Finally, there is no reason for humans to fear wolves. If humans are looking for wildlife to fear, deer are far more dangerous to people than wolves. Automobile crashes involving deer are responsible for 29,000 injuries and 200 fatalities among humans each year. Here is the irony: Because wolves help keep the numbers of deer and other large grazers in check, wolves save lives and prevent more damage than they cause.

Scientists have learned that wolves act as important ecosystem guardians by holding herbivore populations in check. Before wolves were reintroduced to Yellowstone National Park in 1995, elk populations had overgrazed the vegetation. Streams were overloaded with sediments and beaver populations were depressed because of a scarcity of materials needed to build beaver dams. All this damage was reversed by the reintroduction of wolves to Yellowstone in 1995. Elk populations came under control, vegetation was no longer overgrazed and grew freely. Beavers returned to build their dams vital for the area’s watershed system and rivers. In short, this iconic American landscape depends on abundant wolves to maintain balance.
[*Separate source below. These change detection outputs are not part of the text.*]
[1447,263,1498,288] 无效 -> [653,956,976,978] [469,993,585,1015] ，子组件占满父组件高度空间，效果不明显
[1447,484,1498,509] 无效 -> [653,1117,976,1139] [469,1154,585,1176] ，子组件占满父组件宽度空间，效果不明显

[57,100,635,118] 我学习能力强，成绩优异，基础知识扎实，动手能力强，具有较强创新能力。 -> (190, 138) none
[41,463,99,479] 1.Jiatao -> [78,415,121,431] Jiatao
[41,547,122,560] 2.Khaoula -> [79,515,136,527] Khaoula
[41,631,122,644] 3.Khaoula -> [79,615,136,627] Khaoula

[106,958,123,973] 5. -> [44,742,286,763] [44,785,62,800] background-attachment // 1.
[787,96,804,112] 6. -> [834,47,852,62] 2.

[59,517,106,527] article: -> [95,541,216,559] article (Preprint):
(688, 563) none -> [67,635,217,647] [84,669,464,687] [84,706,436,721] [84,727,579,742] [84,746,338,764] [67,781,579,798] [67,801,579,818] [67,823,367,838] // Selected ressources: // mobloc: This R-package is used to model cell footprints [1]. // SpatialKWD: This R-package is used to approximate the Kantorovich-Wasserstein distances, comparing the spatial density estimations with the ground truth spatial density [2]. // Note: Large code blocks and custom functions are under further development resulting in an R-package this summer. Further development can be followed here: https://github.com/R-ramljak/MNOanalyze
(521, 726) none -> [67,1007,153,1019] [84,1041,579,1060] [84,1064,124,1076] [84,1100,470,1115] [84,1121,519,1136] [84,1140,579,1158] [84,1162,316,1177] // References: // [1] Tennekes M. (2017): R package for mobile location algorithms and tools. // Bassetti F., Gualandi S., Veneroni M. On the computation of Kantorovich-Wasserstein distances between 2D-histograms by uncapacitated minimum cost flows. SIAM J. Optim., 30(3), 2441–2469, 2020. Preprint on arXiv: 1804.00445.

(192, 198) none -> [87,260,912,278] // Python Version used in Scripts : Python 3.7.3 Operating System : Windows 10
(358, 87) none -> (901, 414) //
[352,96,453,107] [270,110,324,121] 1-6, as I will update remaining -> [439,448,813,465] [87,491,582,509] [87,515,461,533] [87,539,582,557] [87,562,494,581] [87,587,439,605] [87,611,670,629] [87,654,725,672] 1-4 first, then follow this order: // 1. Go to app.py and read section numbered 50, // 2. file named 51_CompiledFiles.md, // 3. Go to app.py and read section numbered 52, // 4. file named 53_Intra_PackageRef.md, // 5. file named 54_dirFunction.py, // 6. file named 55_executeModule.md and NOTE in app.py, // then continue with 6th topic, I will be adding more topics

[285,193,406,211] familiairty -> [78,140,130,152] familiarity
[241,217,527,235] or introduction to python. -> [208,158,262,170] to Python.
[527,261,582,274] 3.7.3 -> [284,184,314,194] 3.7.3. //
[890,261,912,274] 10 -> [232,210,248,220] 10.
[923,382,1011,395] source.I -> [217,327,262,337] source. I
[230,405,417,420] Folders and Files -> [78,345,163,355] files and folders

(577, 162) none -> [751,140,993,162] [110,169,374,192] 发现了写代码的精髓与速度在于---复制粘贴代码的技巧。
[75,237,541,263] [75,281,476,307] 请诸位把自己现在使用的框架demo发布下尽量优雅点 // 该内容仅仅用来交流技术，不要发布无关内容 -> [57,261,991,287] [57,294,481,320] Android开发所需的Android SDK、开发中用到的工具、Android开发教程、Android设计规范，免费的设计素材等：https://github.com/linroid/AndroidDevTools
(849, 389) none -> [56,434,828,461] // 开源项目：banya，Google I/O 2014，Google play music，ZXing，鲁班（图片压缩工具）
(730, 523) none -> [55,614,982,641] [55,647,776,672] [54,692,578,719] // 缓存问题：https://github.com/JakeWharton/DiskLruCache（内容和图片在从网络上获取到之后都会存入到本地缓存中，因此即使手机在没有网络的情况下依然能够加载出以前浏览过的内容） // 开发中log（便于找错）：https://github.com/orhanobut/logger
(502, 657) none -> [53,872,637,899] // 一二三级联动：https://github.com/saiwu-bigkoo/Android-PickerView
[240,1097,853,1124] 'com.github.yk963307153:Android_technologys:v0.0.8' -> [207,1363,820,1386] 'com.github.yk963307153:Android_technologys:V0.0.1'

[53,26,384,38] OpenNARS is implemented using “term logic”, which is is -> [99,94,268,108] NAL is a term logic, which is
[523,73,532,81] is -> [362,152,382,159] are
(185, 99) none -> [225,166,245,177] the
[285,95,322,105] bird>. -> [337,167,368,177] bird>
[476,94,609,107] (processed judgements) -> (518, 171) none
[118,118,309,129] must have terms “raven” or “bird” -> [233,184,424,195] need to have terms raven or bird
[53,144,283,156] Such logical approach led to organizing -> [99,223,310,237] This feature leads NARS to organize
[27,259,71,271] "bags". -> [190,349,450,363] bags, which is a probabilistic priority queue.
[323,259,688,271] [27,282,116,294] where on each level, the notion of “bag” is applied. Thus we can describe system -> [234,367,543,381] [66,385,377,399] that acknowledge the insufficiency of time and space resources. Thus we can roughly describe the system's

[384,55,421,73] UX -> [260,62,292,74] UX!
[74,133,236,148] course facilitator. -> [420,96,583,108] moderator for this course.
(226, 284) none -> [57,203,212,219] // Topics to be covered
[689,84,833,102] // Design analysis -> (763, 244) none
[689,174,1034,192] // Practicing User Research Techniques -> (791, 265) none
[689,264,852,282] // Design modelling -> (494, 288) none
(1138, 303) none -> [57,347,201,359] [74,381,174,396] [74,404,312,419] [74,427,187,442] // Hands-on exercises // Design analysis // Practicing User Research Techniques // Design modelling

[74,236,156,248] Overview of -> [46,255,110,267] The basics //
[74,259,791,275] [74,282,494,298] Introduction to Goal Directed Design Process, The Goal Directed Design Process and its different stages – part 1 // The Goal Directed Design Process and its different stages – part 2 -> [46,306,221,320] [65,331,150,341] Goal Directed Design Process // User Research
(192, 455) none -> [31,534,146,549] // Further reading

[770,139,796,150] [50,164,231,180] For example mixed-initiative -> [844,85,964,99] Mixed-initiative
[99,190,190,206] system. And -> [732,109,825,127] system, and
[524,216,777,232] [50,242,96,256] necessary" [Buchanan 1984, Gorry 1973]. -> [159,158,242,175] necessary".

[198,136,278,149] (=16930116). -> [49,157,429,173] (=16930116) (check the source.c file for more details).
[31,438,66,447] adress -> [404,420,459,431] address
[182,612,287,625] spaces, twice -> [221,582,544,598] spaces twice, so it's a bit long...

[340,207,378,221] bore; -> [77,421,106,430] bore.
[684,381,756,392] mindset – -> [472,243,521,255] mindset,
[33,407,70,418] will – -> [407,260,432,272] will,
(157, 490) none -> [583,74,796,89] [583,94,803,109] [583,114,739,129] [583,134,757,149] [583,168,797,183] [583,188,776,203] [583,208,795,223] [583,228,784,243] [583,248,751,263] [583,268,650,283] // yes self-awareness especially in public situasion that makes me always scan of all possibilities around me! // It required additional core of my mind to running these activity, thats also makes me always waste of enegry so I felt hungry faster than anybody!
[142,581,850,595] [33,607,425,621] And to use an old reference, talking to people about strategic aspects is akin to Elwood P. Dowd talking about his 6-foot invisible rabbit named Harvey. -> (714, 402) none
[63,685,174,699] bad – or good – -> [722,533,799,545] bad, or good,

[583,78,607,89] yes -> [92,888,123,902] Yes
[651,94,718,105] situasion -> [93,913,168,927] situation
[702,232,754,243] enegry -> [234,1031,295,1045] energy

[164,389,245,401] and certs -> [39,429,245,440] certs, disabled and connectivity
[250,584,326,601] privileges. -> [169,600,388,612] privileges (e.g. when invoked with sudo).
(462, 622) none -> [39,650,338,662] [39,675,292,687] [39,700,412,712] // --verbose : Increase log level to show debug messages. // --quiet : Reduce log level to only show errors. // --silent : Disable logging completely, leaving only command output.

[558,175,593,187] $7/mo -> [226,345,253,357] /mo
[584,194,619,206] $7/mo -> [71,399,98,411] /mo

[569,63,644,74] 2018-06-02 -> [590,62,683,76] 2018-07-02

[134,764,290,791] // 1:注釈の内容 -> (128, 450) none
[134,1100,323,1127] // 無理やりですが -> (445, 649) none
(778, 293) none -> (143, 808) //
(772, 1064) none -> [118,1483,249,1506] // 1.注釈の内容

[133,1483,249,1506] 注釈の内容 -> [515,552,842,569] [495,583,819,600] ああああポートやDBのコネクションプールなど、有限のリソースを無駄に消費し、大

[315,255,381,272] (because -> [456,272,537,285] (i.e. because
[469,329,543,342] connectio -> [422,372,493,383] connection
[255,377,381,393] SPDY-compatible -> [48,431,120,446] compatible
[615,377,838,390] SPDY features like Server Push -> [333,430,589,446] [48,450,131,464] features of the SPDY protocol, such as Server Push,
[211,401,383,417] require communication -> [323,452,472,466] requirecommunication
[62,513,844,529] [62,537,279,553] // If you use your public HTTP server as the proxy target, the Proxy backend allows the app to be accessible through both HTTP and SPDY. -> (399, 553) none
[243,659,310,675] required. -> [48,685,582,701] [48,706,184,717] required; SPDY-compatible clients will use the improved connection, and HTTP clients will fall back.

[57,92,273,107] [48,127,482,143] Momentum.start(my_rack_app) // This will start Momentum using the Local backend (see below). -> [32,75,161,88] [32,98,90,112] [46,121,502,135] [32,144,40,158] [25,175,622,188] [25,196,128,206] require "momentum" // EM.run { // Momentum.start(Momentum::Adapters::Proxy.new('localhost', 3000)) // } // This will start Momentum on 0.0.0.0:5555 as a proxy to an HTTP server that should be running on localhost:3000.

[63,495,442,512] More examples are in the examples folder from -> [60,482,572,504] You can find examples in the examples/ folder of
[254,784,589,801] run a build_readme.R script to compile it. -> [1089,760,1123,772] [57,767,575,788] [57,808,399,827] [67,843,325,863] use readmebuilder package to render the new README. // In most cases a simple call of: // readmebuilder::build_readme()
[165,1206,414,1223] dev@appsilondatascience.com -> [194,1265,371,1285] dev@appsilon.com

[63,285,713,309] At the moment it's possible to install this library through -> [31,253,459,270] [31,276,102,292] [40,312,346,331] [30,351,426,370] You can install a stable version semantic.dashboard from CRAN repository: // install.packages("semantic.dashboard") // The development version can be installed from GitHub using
Wisconsin, Montana and Idaho make it clear that we cannot rely on the states to protect wolf populations — they have become too politicized. These wolf-hunts are set to undo decades of progress that aimed to protect wolves and restore iconic North American megafauna and ecosystems. If we wait another year for action, we will have set back conservation in western United States by thirty years. We need the Biden administration to step in now and immediately relist wolves as an endangered species before the mass hunts begin on July 1. Without intervention, a mass slaughter of wolves will not only imperil the species, but it will unravel entire ecosystems that depend on wolves to help keep them in balance.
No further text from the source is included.